> **WORK TO COMPLETE**
For each line of the listing that holds "预备役部", show the full line.

> **RECORDED INFORMATION**
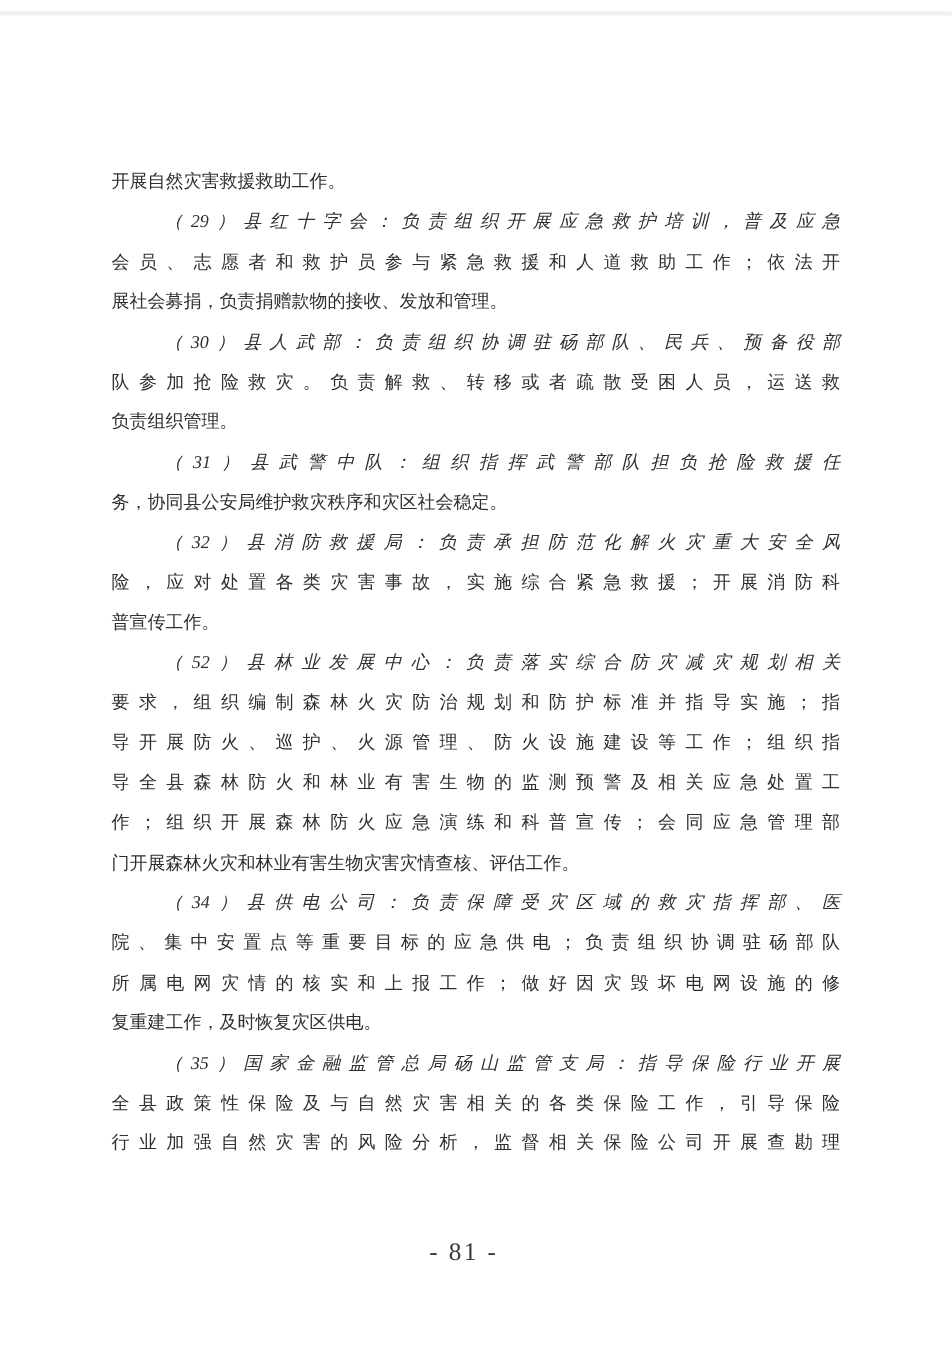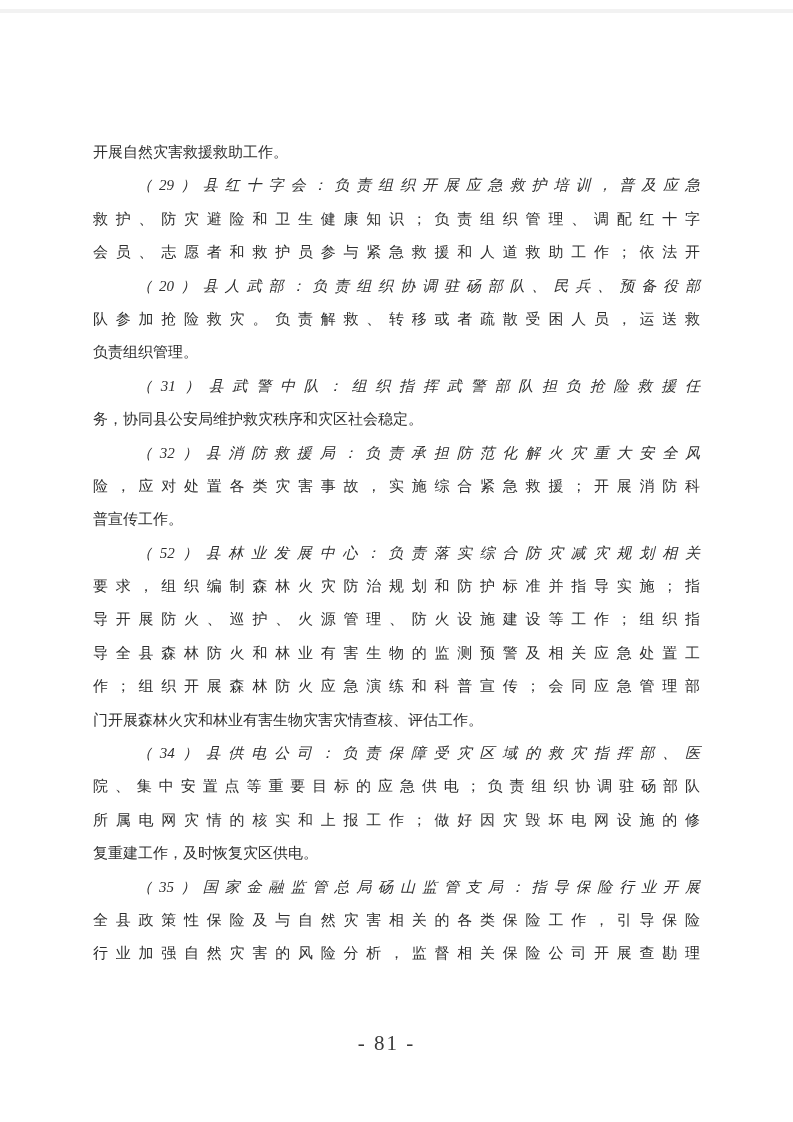--- a/index.html
+++ b/index.html
@@ -62,7 +62,6 @@
 <div class="text-block">
     <div class="line">开展自然灾害救援救助工作。</div>
     <div class="line indent justify">（29）县红十字会：负责组织开展应急救护培训，普及应急</div>
-    <div class="line justify">救护、防灾避险和卫生健康知识；负责组织管理、调配红十字</div>
     <div class="line justify">会员、志愿者和救护员参与紧急救援和人道救助工作；依法开</div>
     <div class="line indent justify">（20）县人武部：负责组织协调驻砀部队、民兵、预备役部</div>
     <div class="line justify">队参加抢险救灾。负责解救、转移或者疏散受困人员，运送救</div>

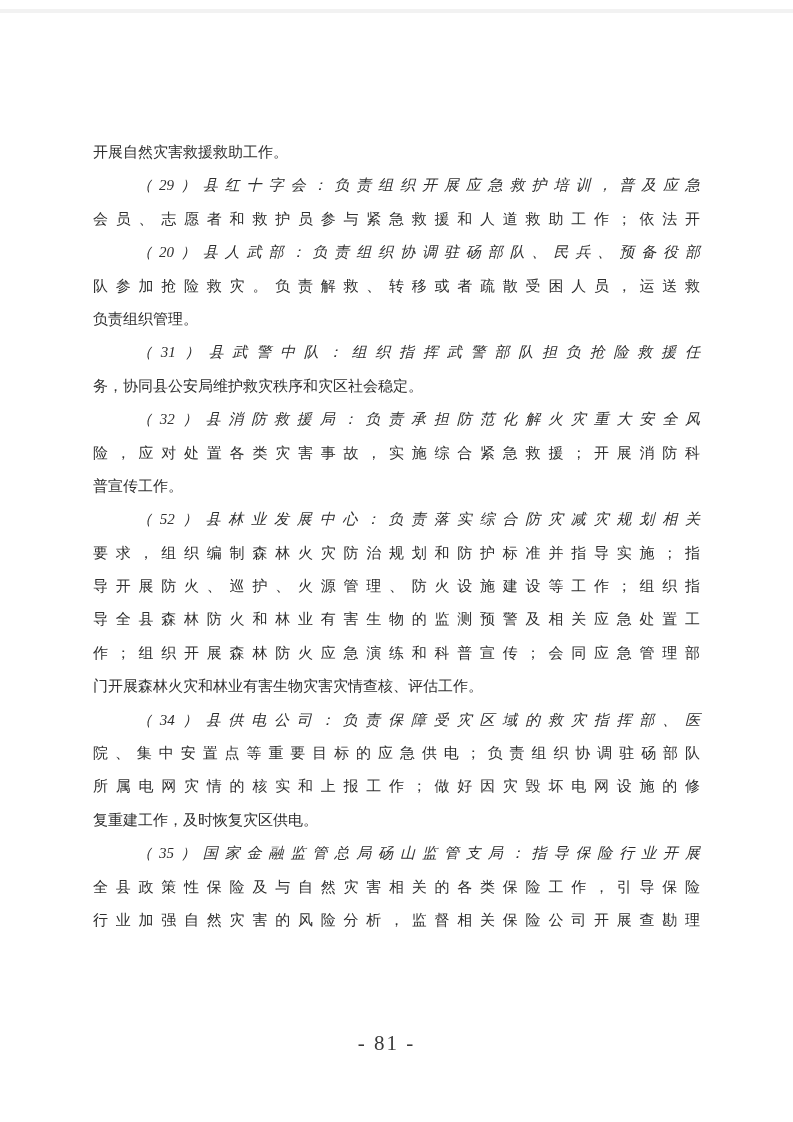--- a/index.html
+++ b/index.html
@@ -63,6 +63,7 @@
     <div class="line">开展自然灾害救援救助工作。</div>
     <div class="line indent justify">（29）县红十字会：负责组织开展应急救护培训，普及应急</div>
     <div class="line justify">会员、志愿者和救护员参与紧急救援和人道救助工作；依法开</div>
+    <div class="line">展社会募捐，负责捐赠款物的接收、发放和管理。</div>
     <div class="line indent justify">（20）县人武部：负责组织协调驻砀部队、民兵、预备役部</div>
     <div class="line justify">队参加抢险救灾。负责解救、转移或者疏散受困人员，运送救</div>
     <div class="line">负责组织管理。</div>

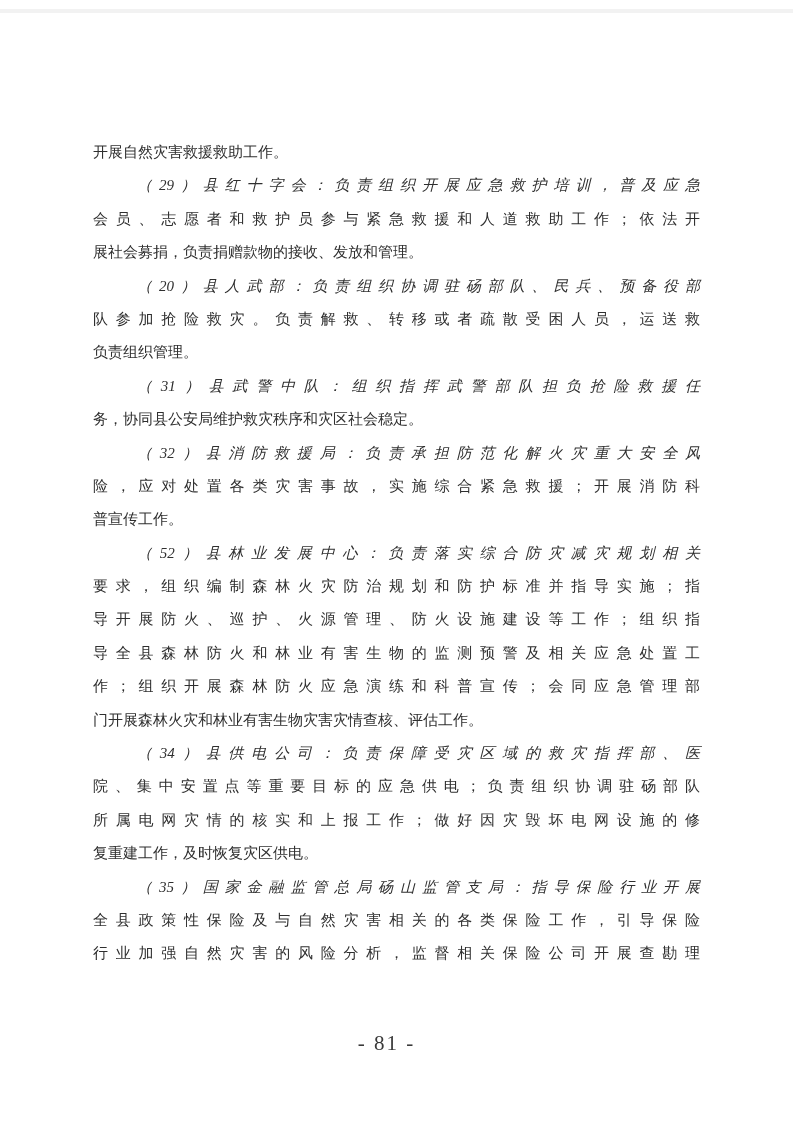--- a/index.html
+++ b/index.html
@@ -64,7 +64,7 @@
     <div class="line indent justify">（29）县红十字会：负责组织开展应急救护培训，普及应急</div>
     <div class="line justify">会员、志愿者和救护员参与紧急救援和人道救助工作；依法开</div>
     <div class="line">展社会募捐，负责捐赠款物的接收、发放和管理。</div>
-    <div class="line indent justify">（20）县人武部：负责组织协调驻砀部队、民兵、预备役部</div>
+    <div class="line indent justify">（30）县人武部：负责组织协调驻砀部队、民兵、预备役部</div>
     <div class="line justify">队参加抢险救灾。负责解救、转移或者疏散受困人员，运送救</div>
     <div class="line">负责组织管理。</div>
     <div class="line indent justify">（31）县武警中队：组织指挥武警部队担负抢险救援任</div>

> **RESPONSE TO THE EXERCISE**
     <div class="line indent justify">（20）县人武部：负责组织协调驻砀部队、民兵、预备役部</div>
     <div class="line indent justify">（20）县人武部：负责组织协调驻砀部队、民兵、预备役部</div>
-    <div class="line indent justify">（20）县人武部：负责组织协调驻砀部队、民兵、预备役部</div>
+    <div class="line indent justify">（30）县人武部：负责组织协调驻砀部队、民兵、预备役部</div>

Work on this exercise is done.